The relationship between Laurie and Michael changes drastically in Halloween II. She’s not just a random victim to be, but his sister. That’s right, Michael’s blood is pumping through our heroine’s veins. Sixteen years ago, Michael killed one sister(Judith Myers, in Halloween’s introduction), and now he’s come home to kill the other one. Obviously, when Carpenter wrote the original film three years earlier, his intentions were not to add in the family connection. But it works here, granted it may have rendered the rest of the series problematic.
This entry does have some aliments of its own. Michael’s mask is pretty dull, and for some reason has a yellow tint. It’s obviously a different mask that was used for this sequel. Dick Warlock, who donned the mask and coveralls the second time around, couldn’t quite match the walk of the original actor. But I will say this, he’s better than the next several stuntmen who followed in his footsteps. There is one scene that sticks out like a sore thumb. Authorities, along with Dr. Loomis, are dispatched to a break-in at the school.. We find that Michael has recently been there, and has written “Samhain” on the chalkboard. Now why would he bother to do that? Nothing ever becomes of this scene, and I feel the movie would have functioned better if it would have been left on the cutting room floor. Luckily, Halloween II is a well constructed film that hides its small defects well.

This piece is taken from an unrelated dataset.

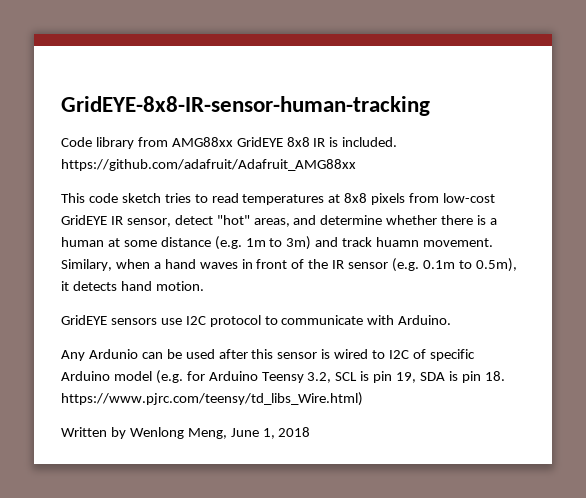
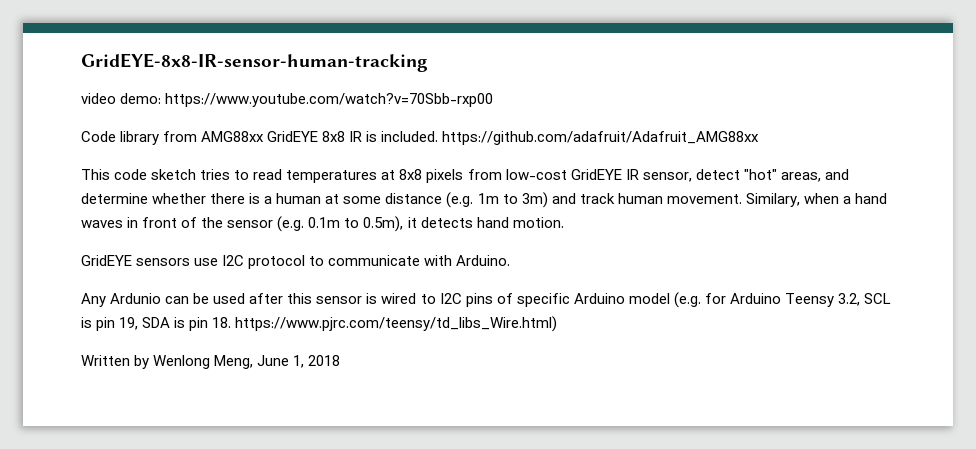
(430, 106) none -> [81,93,494,107] // video demo: https://www.youtube.com/watch?v=70Sbb-rxp00
[376,237,420,247] huamn -> [617,193,663,204] human
[332,260,345,269] IR -> (224, 222) none
(410, 354) none -> [465,293,493,307] pins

When Dr. Loomis arrives at the hospital to save Laurie, the climax reaches its peek. You’ll be “blow away” at the exciting finale in which Loomis sacrifices himself to save Laurie and finally kill Michael. (Although they would all later return for future sequels.) For now, it’s a satisfying and fulfilling ending that wraps everything up nicely. As Laurie is escorted to an ambulance on the morning of November 1st, 1978, we see that this night will forever shape the rest of her existence.
Halloween II is the second strongest film from the lot, only falling short of the impeccable original. Laurie, Loomis, and Michael, the definition of a Halloween film, are all present. Every supporting cast member gives a superlative performance, the direction and script are on que, and the death scenes are enough to quench the masses. Myers is as also as foreboding as ever. Suspense is plentiful, scares come by the bucketful, so what more could one want from not just a Halloween movie, but any horror picture?